Last night was a long one. I started out driving at 2:30 pm. I picked up the limousine and headed to the funeral home to pick up the owner and a few of his friends. Our local sports teams are doing quite well lately and they got their hands on some Monday night football tickets to see the Detroit Lions take on the Chicago Bears. They started their night out catching the Detroit Tiger's game on a big screen at a local bar in Detroit. So they really did see Lions and Tiger and Bears!
For the sports enthusiast, the Tigers lost and the Lions won.
By the time I was heading home, it was 2:30am. Of course it was dark and because of our unseasonably warm October days, it was foggy as the night chill set in. As I drove along with the fog lights illuminating the pavement in front of my car and the headlights off, I'd catch the occasional glimpse of a dear or other animal along the side of the road, grazing on the long grass in the ditches. You could see the eyes of the animals reflecting the lights back at me. This made me think first that evolution has really helped us to be able to see them as we drive and avoid the hazards of them wondering out in to the road.

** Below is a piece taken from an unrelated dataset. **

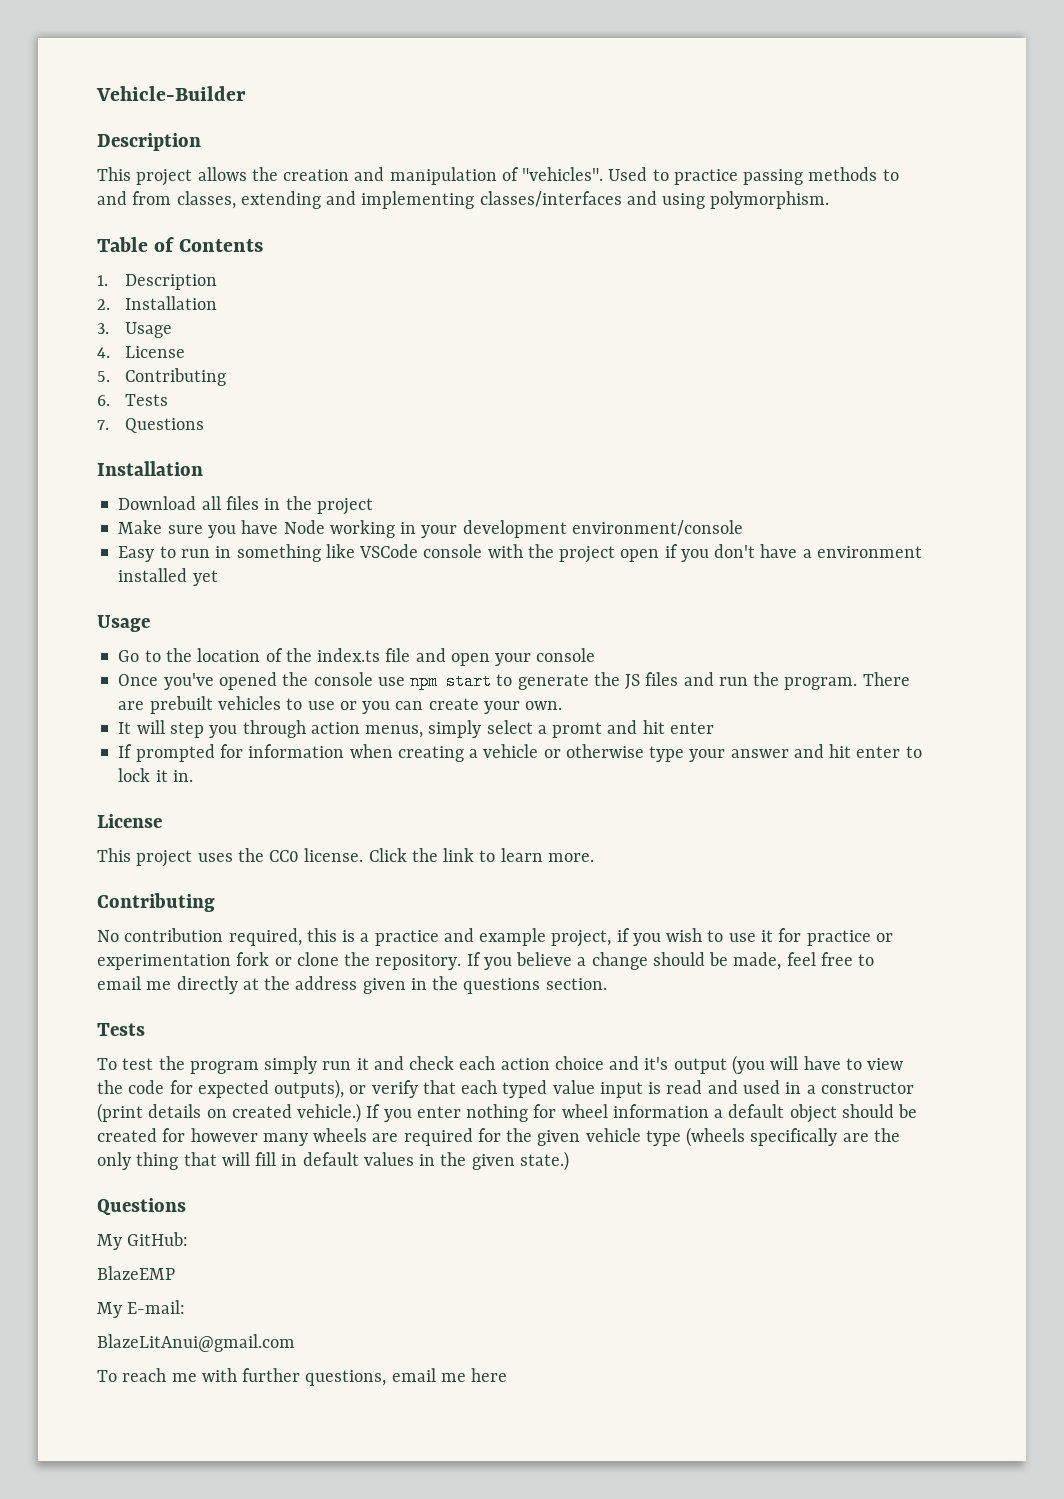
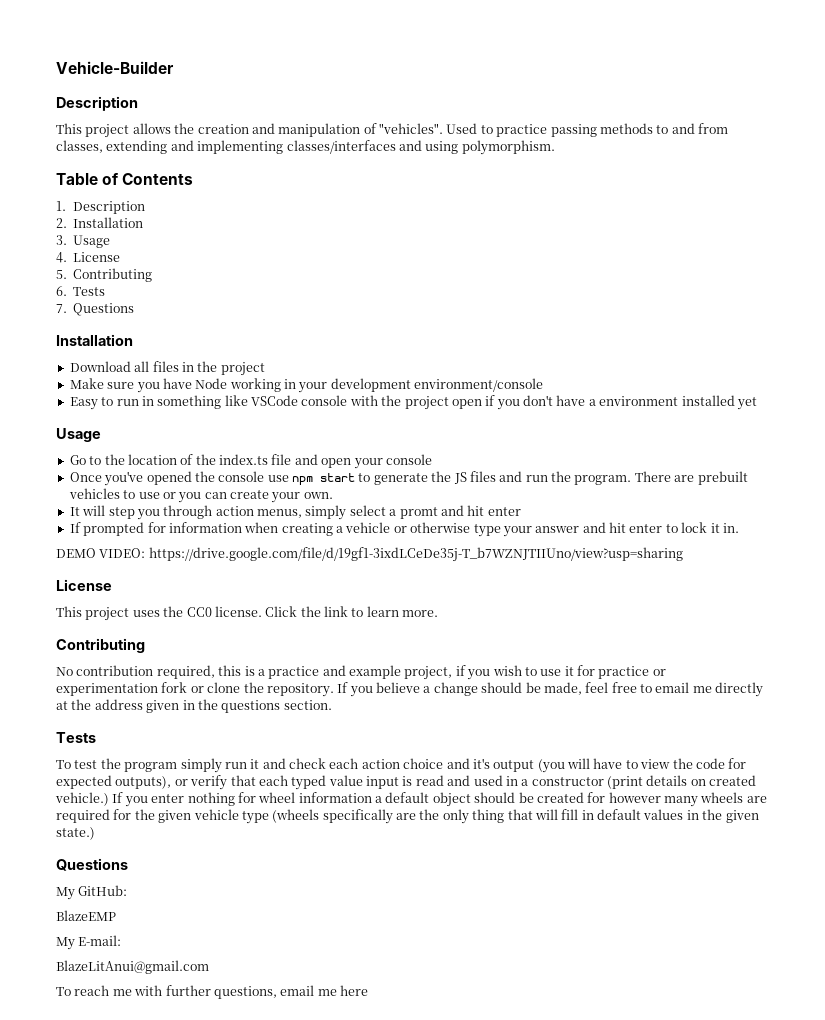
+ DEMO VIDEO: https://drive.google.com/file/d/19gf1-3ixdLCeDe35j-T_b7WZNJTIIUno/view?usp=sharing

But then I thought, I'm sure that their eyes did this before there were cars. And I started to think about what actually makes their eyes do that. You can see it in almost all animals.
Then I remembered back to the morning before as I made my way home from my other night job and the children were walking to school in the fog. Their eyes don't glow!
Why do you suppose that we humans don't have the same thing in our eyes that make them glow in the dark as our mammal counterparts.